Surovell’s Senate Bill 72, introduced Nov. 23, would establish a public defender office for the county and the cities of Manassas and Manassas Park.

Prince William County is the largest Virginia locality not served by a public defender office, Surovell said.

“We need to offer public defender services to fulfill the constitutional rights of Virginians in our community,” Surovell said in a press release.

Public defender offices are state-funded and staffed by attorneys who provide legal representation to criminal defendants who can’t afford a lawyer. Jurisdictions without public defender offices rely on court-appointed lawyers to represent poor defendants.

The state pays court-appointed attorneys $120 per district court misdemeanor and between $445 and $1,235 for felonies, depending on whether they are ‘non-serious’ or punishable by more than 20 years, according to the Prince William Times.

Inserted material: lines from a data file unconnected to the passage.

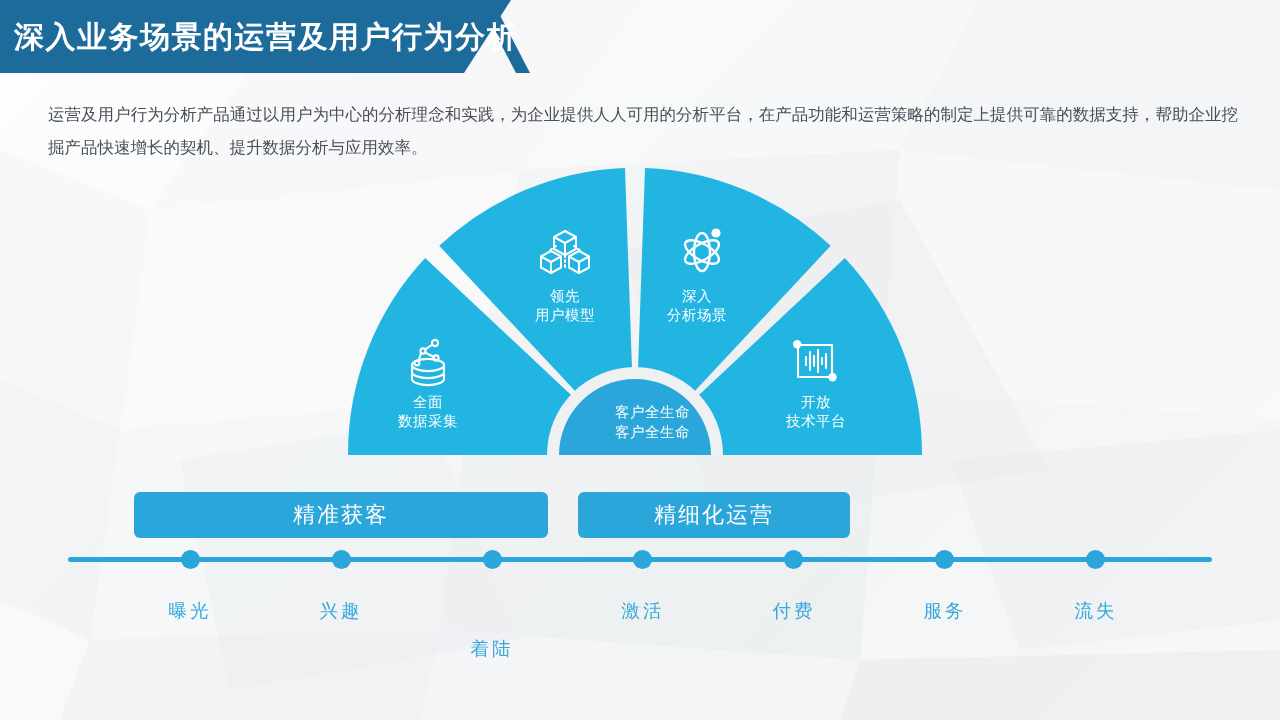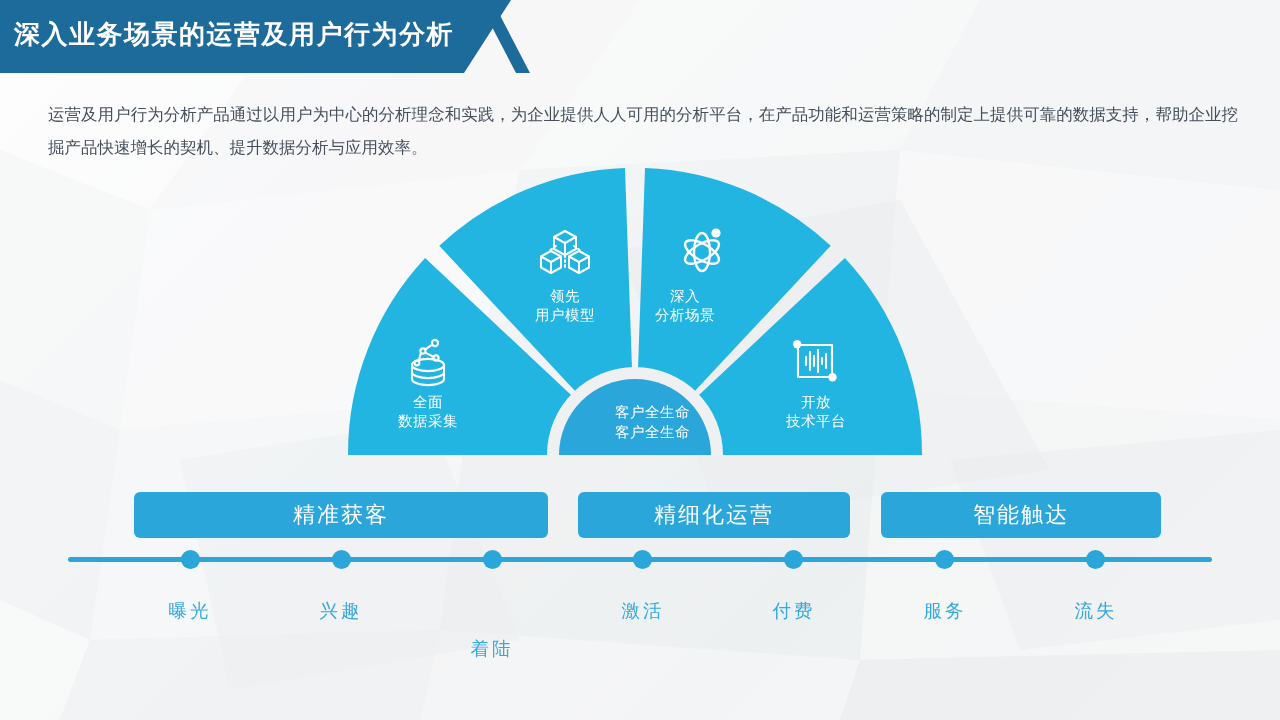"深入业务场景的运营及用户行为分析" .title-text { font-size: 26px -> 30px }
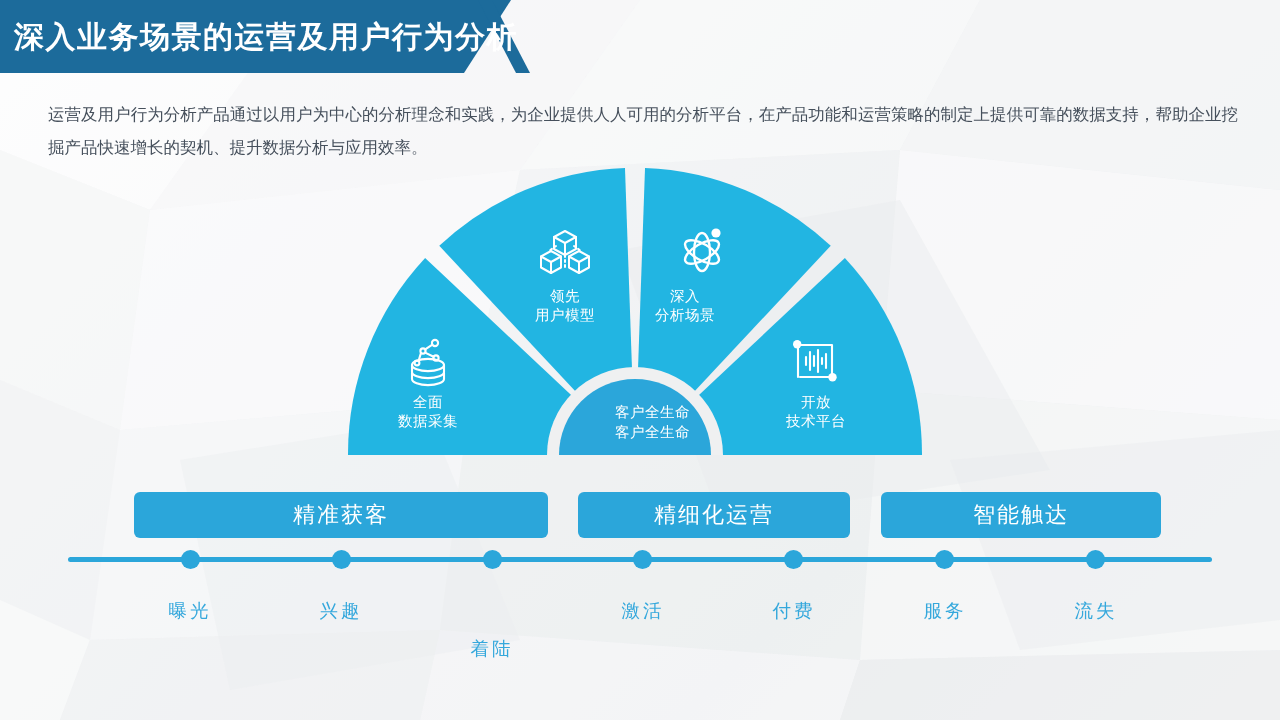"深入" div.fan-label { left: 300px -> 312px }
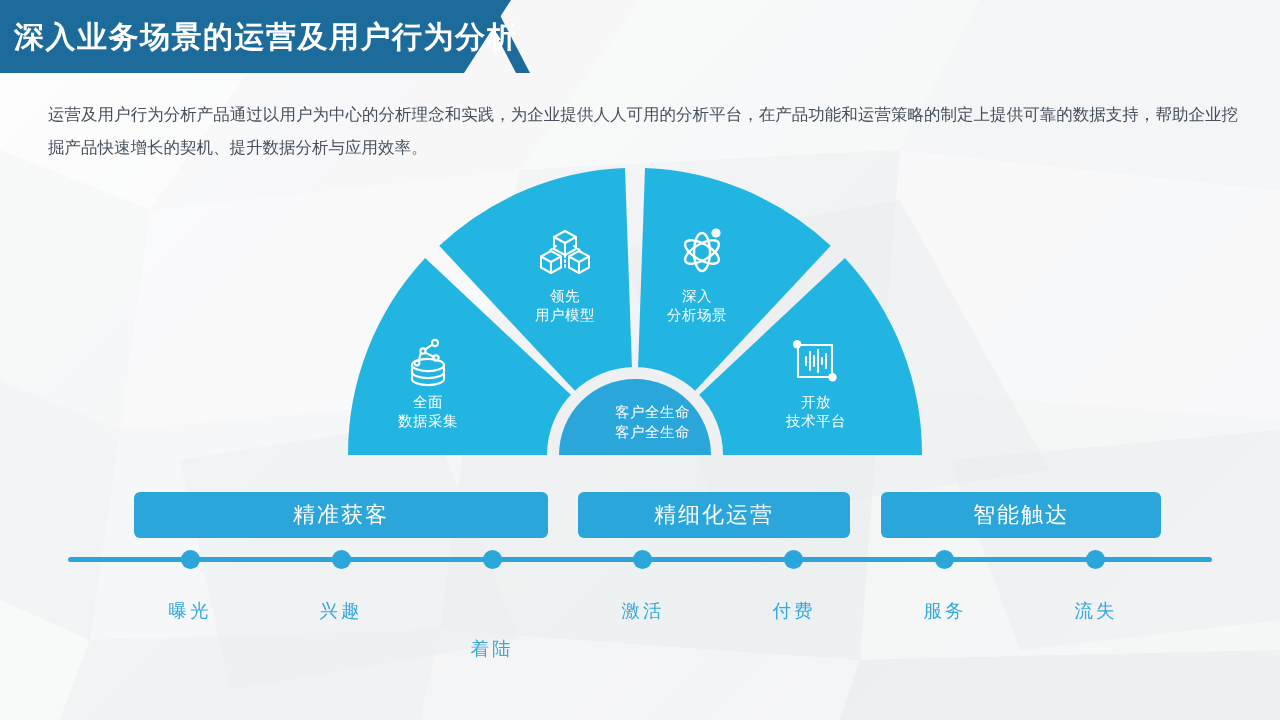"智能触达" div.phase-box { html: <div>智能触达</div> -> none }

The new office will cost state taxpayers around $200,000 per year, Surovell said.

Del. Jennifer Carroll Foy, D-Prince William, the first public defender to serve in the Virginia General Assembly, is expected to introduce an identical bill in the House of Delegates, the paper said.

A Prince William public defender office would likely become one of the largest offices in the state because of the county’s size, comparable to offices in Richmond, Virginia Beach and Fairfax County which employ over 20 full-time attorneys, Maria Jankowski told the paper. She is deputy executive director for the Virginia Indigent Defense Commission.

If the bill is approved, the county board could approve local funding to supplement the state salaries of public defenders. Only four public defender offices – Alexandria, Arlington, Charlottesville and Fairfax – currently receive local funding.

PWC Commonwealth’s Attorney-elect Amy Ashworth said at an Oct. 20 community forum that the addition of a public defender office is “long overdue,” the paper said.

“Our community is too large, too diverse and the cases brought by police too complex to rely upon a small group of attorneys – who volunteer their time basically, because the rate they are being paid is so low – to represent indigent defendants,” Ashworth said.

Ashworth said that as a prosecutor in with the Prince William County Commonwealth’s Attorney’s office she often faced court-appointed attorneys who were “too busy or too inexperienced” to effectively defend their clients.

There are 32 public defender offices in Virginia serving 53 localities. The last time a new public defenders’ office was established in Virginia was 2005.